Reintegrative Shaming Experiments (RISE)
Recidivism patterns in the Canberra Reintegrative Shaming Experiments (RISE)
Lawrence W Sherman, Heather Strang and Daniel J Woods
Research School of Social Sciences, Australian National University
November 2000
Hypotheses
A central hypothesis of the experiments is that there will be less repeat offending after a conference than after court. The hypothesis draws on Braithwaite's theory of reintegrative shaming (1989) which argues that formal court justice stigmatises offenders as well as offences and makes it difficult for them to lead lives as responsible members of the community: the shame and mobilisation of a community of care engendered by a restorative intervention like conferencing should provide an opportunity for offenders to confront the consequences of their actions and allow the harm caused by the offence to be repaired. It also draws on Sherman's (1993) research which found that formal justice can result in more repeat offences than diversion to informal processing, especially when the court experience makes offenders generally more defiant of conventional society.

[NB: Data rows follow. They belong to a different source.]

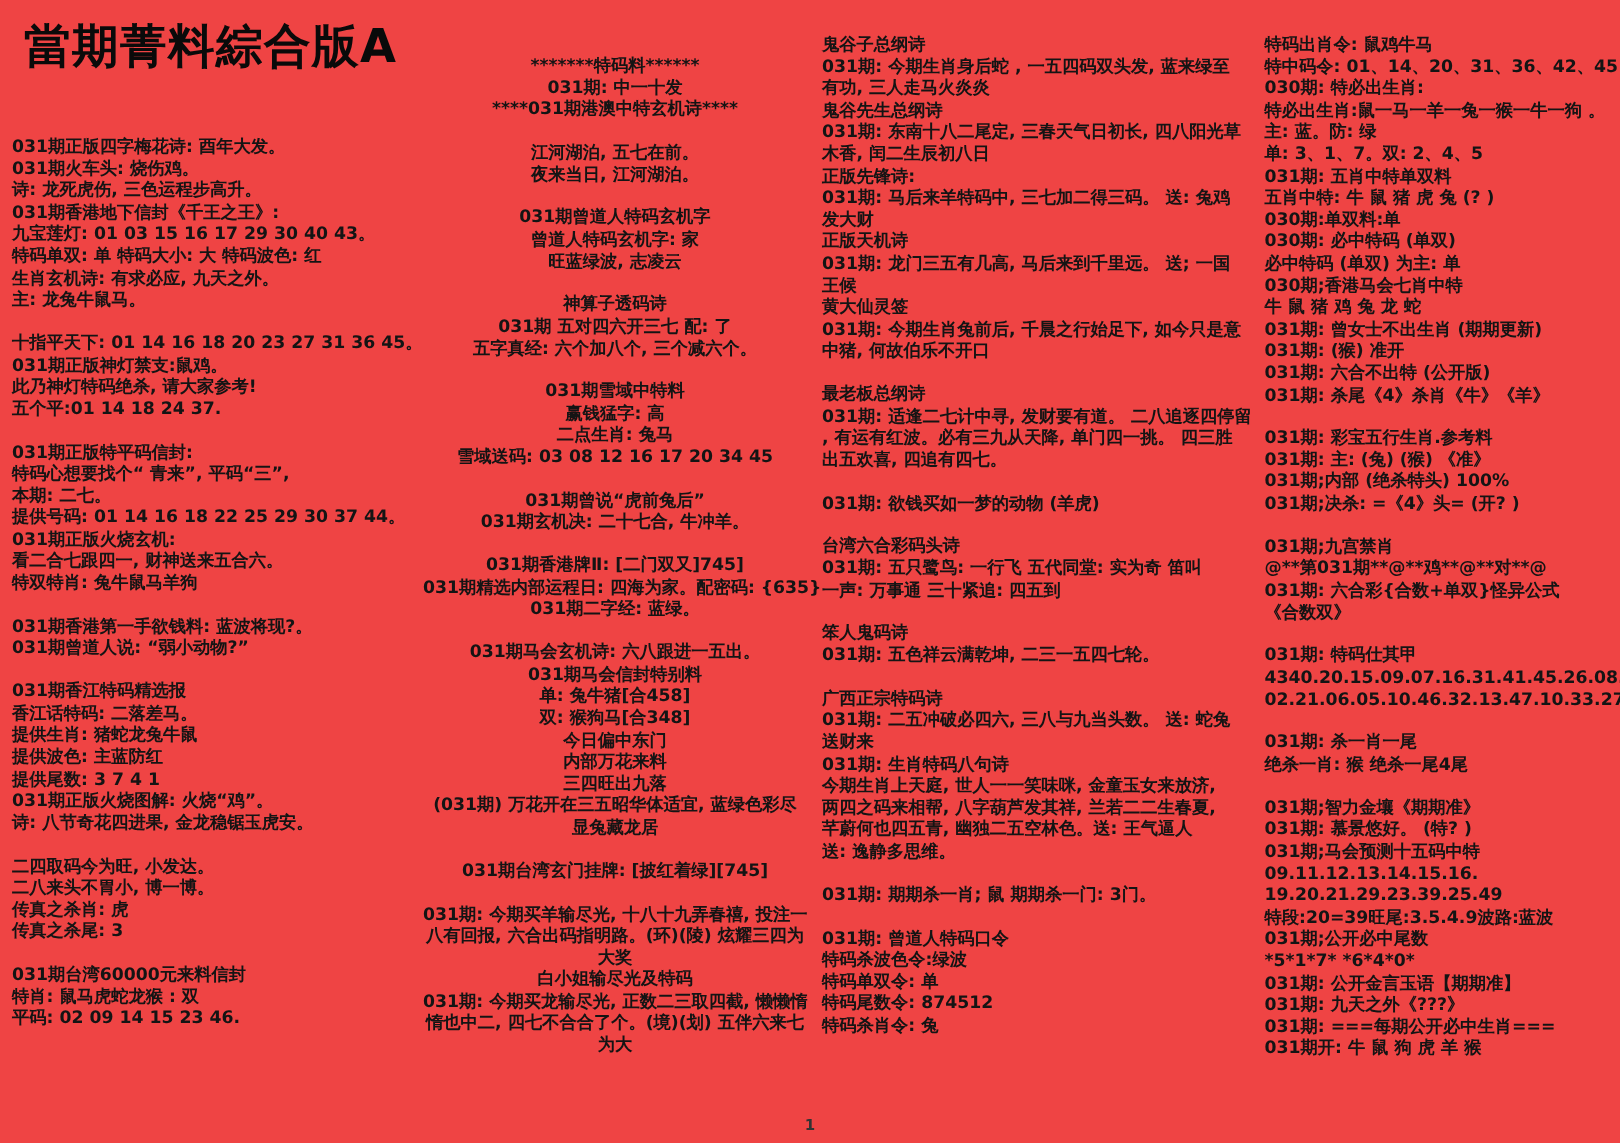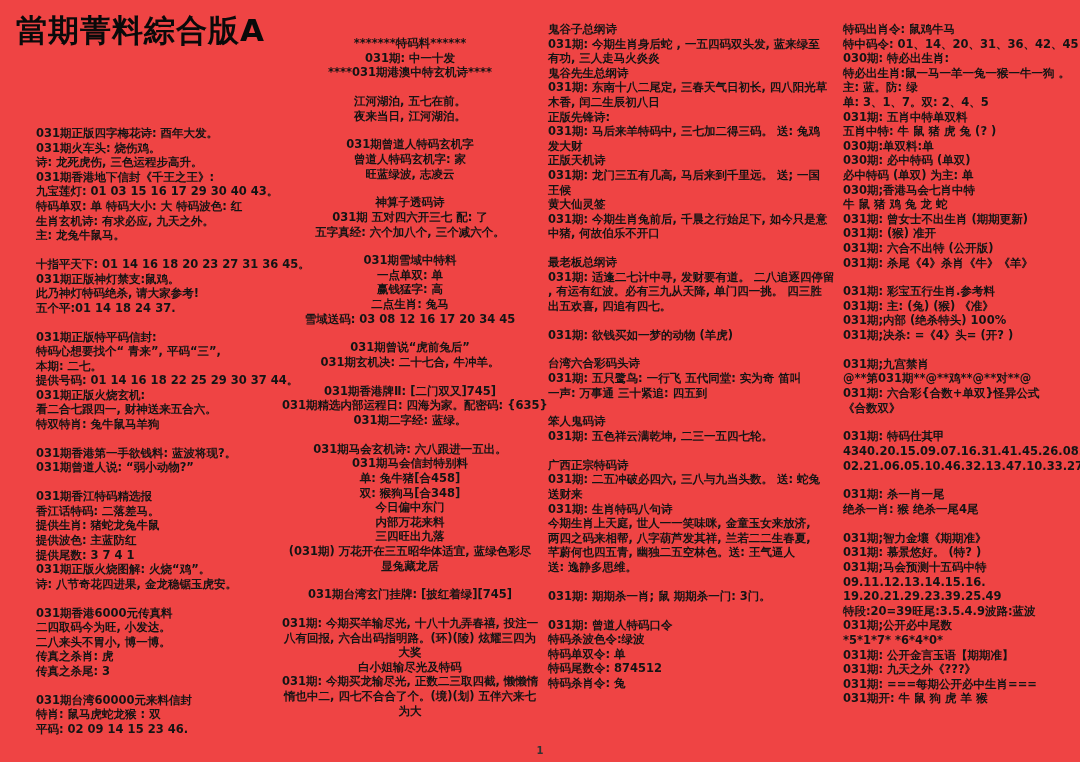--- a/index.html
+++ b/index.html
@@ -17,21 +17,21 @@
     font-size:31px;font-weight:900;letter-spacing:1px;
     color:#0a0a0a;white-space:nowrap;
   }
   .col{position:absolute;}
   .col .line{
     height:14.6px;line-height:14.6px;
     font-size:11.5px;font-weight:bold;
     white-space:nowrap;
   }
   .col .line.blank{height:14.2px;}
-  .col1{left:36px;top:90px;width:252px;margin-top:36px;}
+  .col1{left:8px;top:90px;width:252px;}
   .col2{left:282px;top:36px;width:256px;text-align:center;}
   .col3{left:548px;top:22px;width:292px;}
   .col4{left:843px;top:22px;width:234px;}
   .pagenum{
     position:absolute;left:0;right:0;bottom:6px;
     text-align:center;font-size:10px;font-weight:bold;color:#333;
   }
 </style>
 </head>
 <body>
@@ -66,21 +66,20 @@
       <div class="line">031期曾道人说: “弱小动物?”</div>
       <div class="line blank"></div>
       <div class="line">031期香江特码精选报</div>
       <div class="line">香江话特码: 二落差马。</div>
       <div class="line">提供生肖: 猪蛇龙兔牛鼠</div>
       <div class="line">提供波色: 主蓝防红</div>
       <div class="line">提供尾数: 3 7 4 1</div>
       <div class="line">031期正版火烧图解: 火烧“鸡”。</div>
       <div class="line">诗: 八节奇花四进果, 金龙稳锯玉虎安。</div>
       <div class="line blank"></div>
-      <div class="line">031期香港6000元传真料</div>
       <div class="line">二四取码今为旺, 小发达。</div>
       <div class="line">二八来头不胃小, 博一博。</div>
       <div class="line">传真之杀肖: 虎</div>
       <div class="line">传真之杀尾: 3</div>
       <div class="line blank"></div>
       <div class="line">031期台湾60000元来料信封</div>
       <div class="line">特肖: 鼠马虎蛇龙猴 : 双</div>
       <div class="line">平码: 02 09 14 15 23 46.</div>
     </div>
   <div class="col col2">
@@ -93,21 +92,20 @@
       <div class="line blank"></div>
       <div class="line">031期曾道人特码玄机字</div>
       <div class="line">曾道人特码玄机字: 家</div>
       <div class="line">旺蓝绿波, 志凌云</div>
       <div class="line blank"></div>
       <div class="line">神算子透码诗</div>
       <div class="line">031期  五对四六开三七  配: 了</div>
       <div class="line">五字真经: 六个加八个, 三个减六个。</div>
       <div class="line blank"></div>
       <div class="line">031期雪域中特料</div>
-      <div class="line">一点单双: 单</div>
       <div class="line">赢钱猛字: 高</div>
       <div class="line">二点生肖: 兔马</div>
       <div class="line">雪域送码: 03  08  12  16  17  20  34  45</div>
       <div class="line blank"></div>
       <div class="line">031期曾说“虎前兔后”</div>
       <div class="line">031期玄机决: 二十七合, 牛冲羊。</div>
       <div class="line blank"></div>
       <div class="line">031期香港牌Ⅱ: [二门双又]745]</div>
       <div class="line">031期精选内部运程日: 四海为家。配密码: {635}</div>
       <div class="line">031期二字经: 蓝绿。</div>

In addition, there is empirical research showing that people who feel they have been treated fairly by the justice system are more likely to comply with the law in future (Tyler 1990, Barnes 1999). RISE findings to date indicate that offenders randomly assigned to a conference expressed much more satisfaction with the procedural fairness of their treatment than offenders randomly assigned to court. We were particularly interested in examining whether previous research findings about this link would be replicated in the RISE experiments.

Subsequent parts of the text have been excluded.